Work order »
Only lines holding "block" are wanted; copy each of them from the records below.

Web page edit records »
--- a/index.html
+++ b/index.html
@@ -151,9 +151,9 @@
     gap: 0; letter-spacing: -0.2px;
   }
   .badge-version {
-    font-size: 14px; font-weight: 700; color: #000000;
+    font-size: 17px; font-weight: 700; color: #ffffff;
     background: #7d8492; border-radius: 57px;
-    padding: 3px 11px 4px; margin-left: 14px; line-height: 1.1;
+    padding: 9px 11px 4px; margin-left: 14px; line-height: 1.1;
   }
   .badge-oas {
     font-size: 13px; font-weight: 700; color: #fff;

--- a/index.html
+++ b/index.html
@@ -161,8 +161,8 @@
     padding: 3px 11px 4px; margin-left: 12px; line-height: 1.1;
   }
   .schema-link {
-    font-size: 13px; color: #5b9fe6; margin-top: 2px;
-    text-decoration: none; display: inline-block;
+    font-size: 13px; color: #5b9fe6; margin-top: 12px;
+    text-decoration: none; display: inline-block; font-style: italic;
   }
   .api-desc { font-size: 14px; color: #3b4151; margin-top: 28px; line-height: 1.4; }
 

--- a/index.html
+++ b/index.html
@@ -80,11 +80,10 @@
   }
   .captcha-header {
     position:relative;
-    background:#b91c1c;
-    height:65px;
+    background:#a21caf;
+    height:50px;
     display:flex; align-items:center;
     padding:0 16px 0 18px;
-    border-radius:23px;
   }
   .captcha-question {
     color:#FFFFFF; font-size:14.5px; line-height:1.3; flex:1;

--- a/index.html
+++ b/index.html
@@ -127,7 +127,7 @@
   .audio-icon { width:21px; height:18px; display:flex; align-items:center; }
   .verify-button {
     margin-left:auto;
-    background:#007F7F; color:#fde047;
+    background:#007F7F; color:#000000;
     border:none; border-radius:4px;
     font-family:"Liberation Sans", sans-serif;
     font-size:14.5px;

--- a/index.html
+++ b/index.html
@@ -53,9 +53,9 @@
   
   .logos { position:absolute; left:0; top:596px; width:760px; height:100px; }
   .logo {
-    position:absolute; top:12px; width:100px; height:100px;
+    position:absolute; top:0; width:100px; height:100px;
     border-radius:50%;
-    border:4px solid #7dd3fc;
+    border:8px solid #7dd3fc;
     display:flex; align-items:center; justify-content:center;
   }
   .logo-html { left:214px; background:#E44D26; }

Written solution »
-    text-decoration: none; display: inline-block;
+    text-decoration: none; display: inline-block; font-style: italic;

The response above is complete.